Ma recension devrait s’arrêter ici

Édith Olivier, descendante de Huguenots, fille d’un austère vicaire et vague parente du grand Laurence, saura mener ce canevas délicat à bon port dans une manière de chef-d’œuvre auquel on ne saurait désirer retrancher une virgule, un point, un mot, une ligne ou un paragraphe ni souhaiter en rajouter d’autres.  

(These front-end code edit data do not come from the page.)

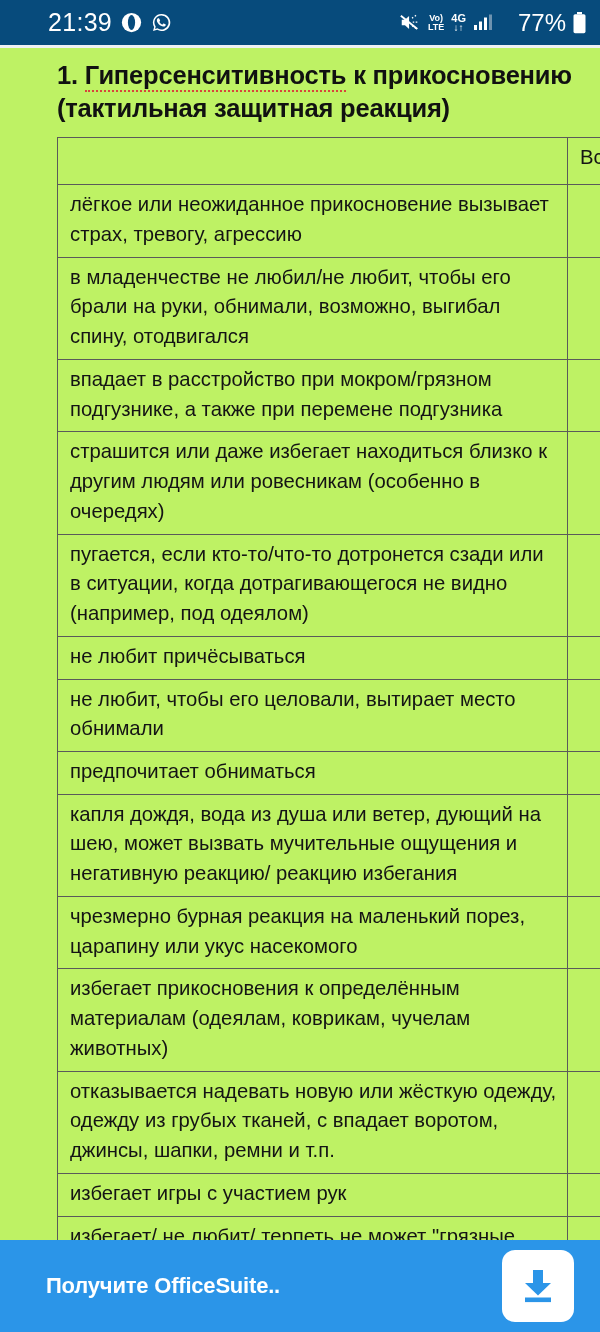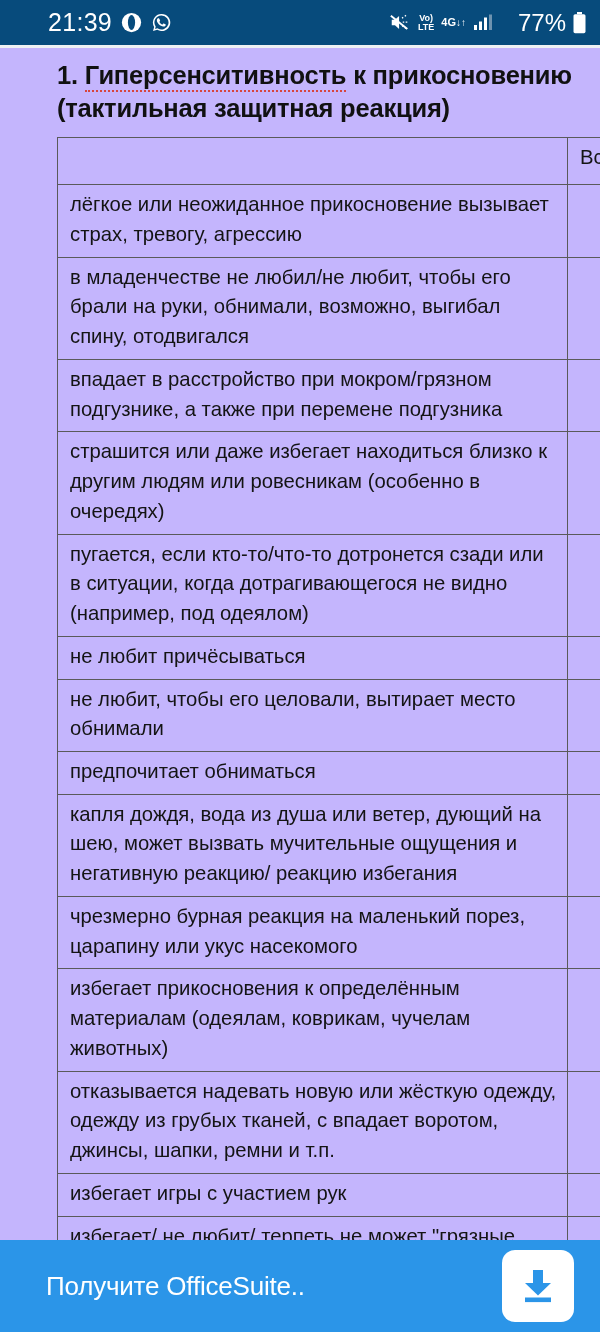--- a/index.html
+++ b/index.html
@@ -62,6 +62,7 @@
   }
   .fourg-stack {
     display: flex;
+    flex-direction: column;
     align-items: center;
     line-height: 0.95;
     font-size: 11px;

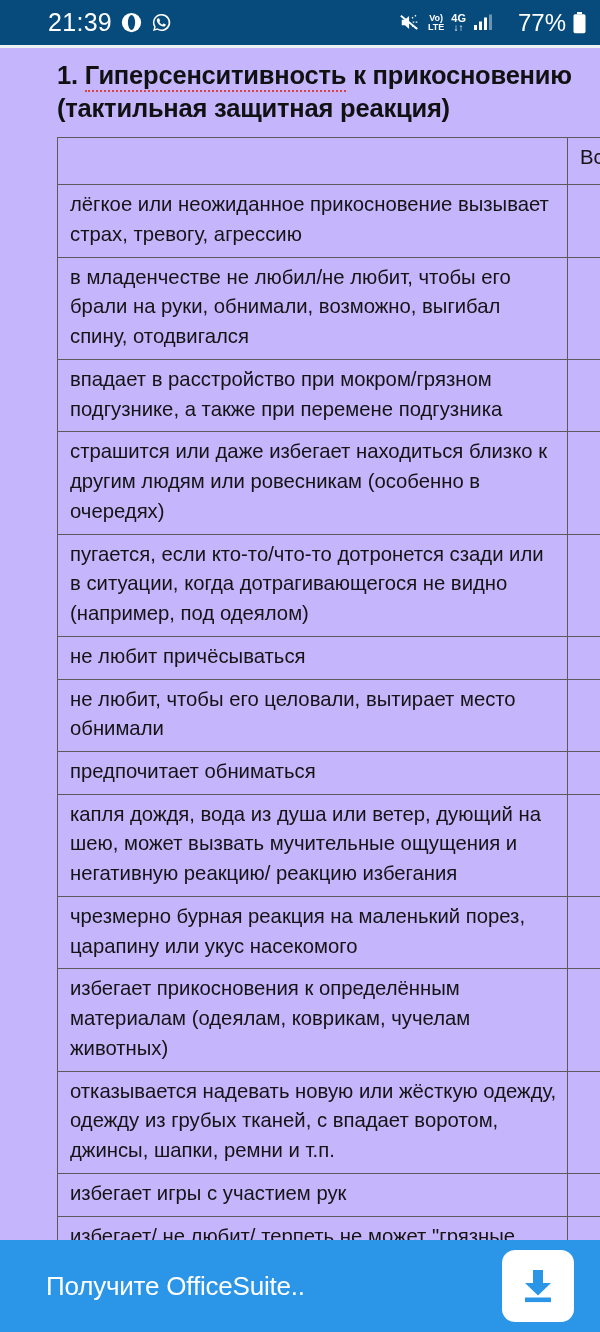--- a/index.html
+++ b/index.html
@@ -91,7 +91,7 @@
     top: 48px; left: 0;
     width: 600px;
     height: 1192px;
-    background: #c4b5fd;
+    background: #bef264;
     overflow: hidden;
   }
 

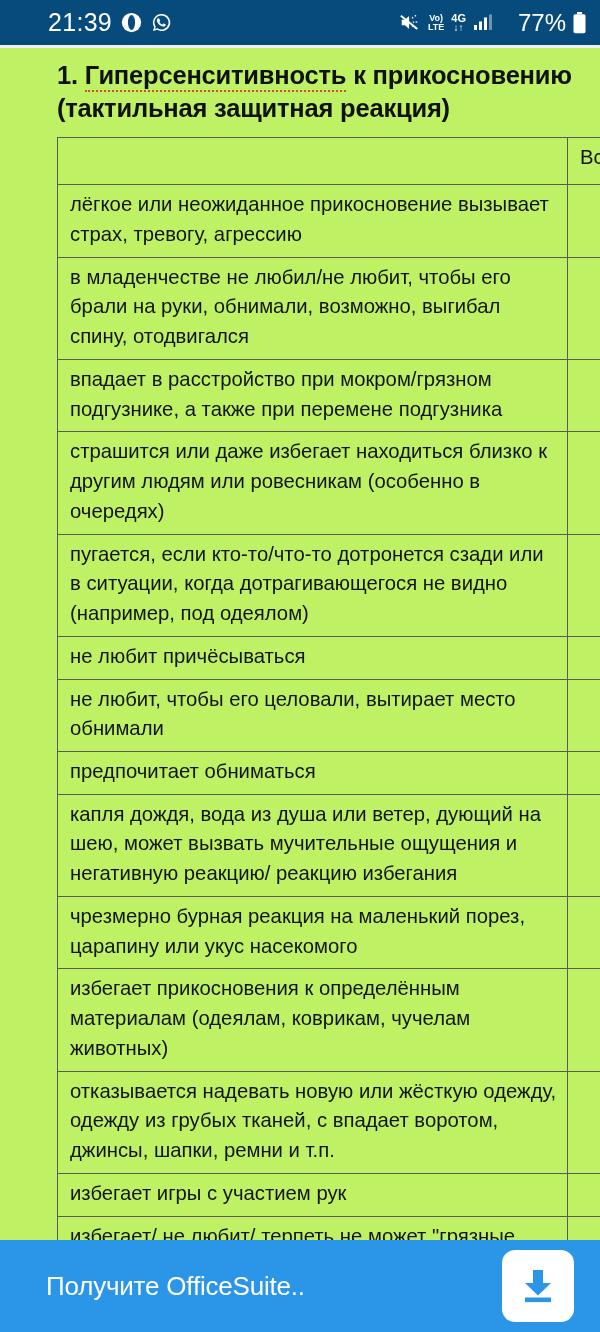--- a/index.html
+++ b/index.html
@@ -153,8 +153,8 @@
   }
   #promo-text {
     color: #ffffff;
-    font-size: 26px;
-    font-weight: 400;
+    font-size: 22px;
+    font-weight: 700;
     letter-spacing: -0.2px;
     white-space: nowrap;
   }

Chacun lira cette fantaisie à sa guise et manière. Clarissa, selon moi, représente le « baiser », de toute éternité réservé par Mrs Darling à l’enfant imaginaire. Depuis Choix des élues, je n’avais pas lu d’ouvrage qui arpentât avec tant d’élégance et de rudesse le fichu Continent noir. Pour vous faire une vague idée des trésors que recèle ce bref récit, à Barrie et à Giraudoux, ajoutez le parfum interdit de l’Enfant de la Haute Mer non point morte mais jamais née dans l’écrin du conte de Cendrillon, dont il constitue aussi une sorte de réécriture : 

David tourna les talons, et c’est alors qu’il remarqua le soulier de Clarissa, oublié sur le banc. Il s’en saisit. C’était un petit soulier rouge, si menu qu’il eut peine à croire que quiconque d’autre qu’une fillette de dix ou douze ans ait jamais pu s’en chausser. / “Je lui rendrai quand je la reverrai”, se dit-il en le glissant dans sa poche.  

Le prosaïsme non dénué d’ironie cache mal la folie du livre et l’étendue de ses enjeux.  Sous une allure modeste et un gant de velours, établir d’une main de fer le procès-verbal, non pas d’une époque mais de la condition faite aux femmes dans le monde étriqué de la bourgeoisie et la douceur paradisiaque de la campagne anglaise. 

D’un miracle, on ne sait rien et ce livre constitue une sorte de miracle. Né, nous dit-on, aux frontières de l’aube et de la nuit, à cette heure où l’esprit confus encore ignore s’il raisonne déjà ou bien poursuit un rêve, ce conte composé en quelques semaines, trouble plus que je ne saurais dire. 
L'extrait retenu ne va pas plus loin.